What is lakeFS: A Critical Survey

A critical introduction to lakeFS, a new metadata layering solution that brings Git-like operations and versioning to object storage.

Jonathan Merlevede
datamindedbe
12 min readMay 31, 2021

--

Update September 2021: I wrote this story less than half a year ago, and I’m happy to say that some of the limitations highlighted in the second part of this story no longer apply, and most others are addressed by new features on the project’s roadmap. I wrote this story as a “snapshot view” on lakeFS, and although I will not update it, I encourage you to point out out-of-date information in the comments. lakeFS is developing at a rapid pace. If you’re interested be sure to check out its documentation to get an up-to-date view on its present-day capabilities!

At Data Minded, our drive to best serve our clients requires us to stay on top of technological developments in the data space. In this context, we recently surveyed LakeFS, a new “object storage solution” developed by Treeverse that has been making the rounds (they also have an excellent blog).

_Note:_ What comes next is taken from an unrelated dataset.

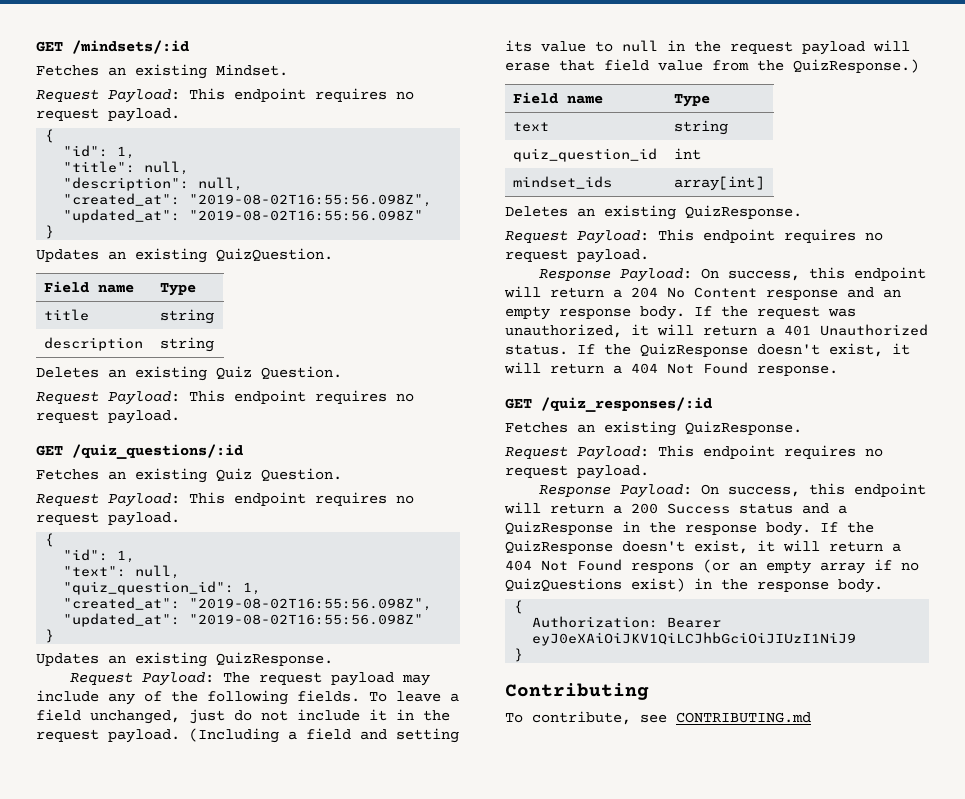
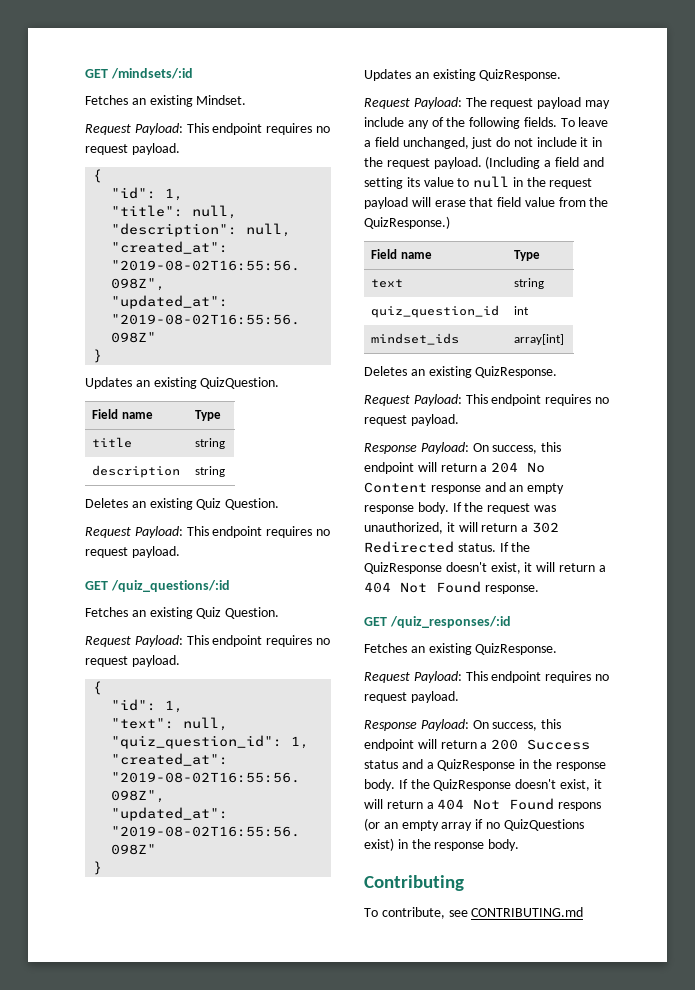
[784,324,928,336] 401 Unauthorized -> [531,522,559,533] [364,541,454,553] 302 Redirected
[514,600,524,614] [532,616,722,628] [532,632,857,646] [514,648,524,662] // { // Authorization: Bearer eyJ0eXAiOiJKV1QiLCJhbGciOiJIUzI1NiJ9 // } -> (520, 845) none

But what does lakeFS do exactly? Does it address real issues our clients face? Is it ready for production use?

This story starts with a primer on lakeFS, introducing its basic setup, ideas and operation. We then provide a list of things we liked about lakeFS, and a list of things we didn’t like and think impede adoption.

LakeFS promises some big and very welcome improvements in how we handle object storage, so let’s dive right in!

A lakeFS primer

LakeFS is a collection of services that implement an S3-compatible storage layer over one or more object storage systems. It’s not just another overlayFS or or Unionfs though, because lakeFS brings Git-like data manipulation operations to the table. If this sounds novel or confusing, that’s probably because it is.

I find it easiest to explain what lakeFS does by working through an example, so I’ll do exactly that by showing how you could store a data product “weather data” on an existing location on AWS S3, on path s3://mybucket/clean/weatherdata.

Setup

Start by setting up lakeFS; ensure it has full S3/AWS IAM access to mybucket. If you just want to play around with lakeFS, you can probably also deploy a local installation, but we did not try this. In the remainder of the article, I’ll assume lakeFS is deployed at lakefs.mydomain.

We then create a lakeFS API key, install lakectl and add appropriate configuration to ~/.lakectl.yaml :

$ cat ~/.lakectl.yaml
credentials:
access_key_id: <mylakefskeyid>
secret_access_key: <mylakefskeysecret>
server:
endpoint_url: https://api.lakefs.mydomain/api/v1

I’ll interact with lakeFS data using rclone, but you can use any S3-compatible tool, including the aws s3 CLI. You can configure a lakeFS remote calledlakefs in rclone by running rclone config and going through the motions, or by appending the following to ~/.config/rclone/rclone.conf:

[lakefs]
type = s3
provider = Other
env_auth = false
no_check_bucket = true
access_key_id = <mylakefskeyid>
secret_access_key = <mylakefskeysecret>
endpoint = s3.lakefs.mydomain

I also configured the backend S3 system as the backend rclone remote.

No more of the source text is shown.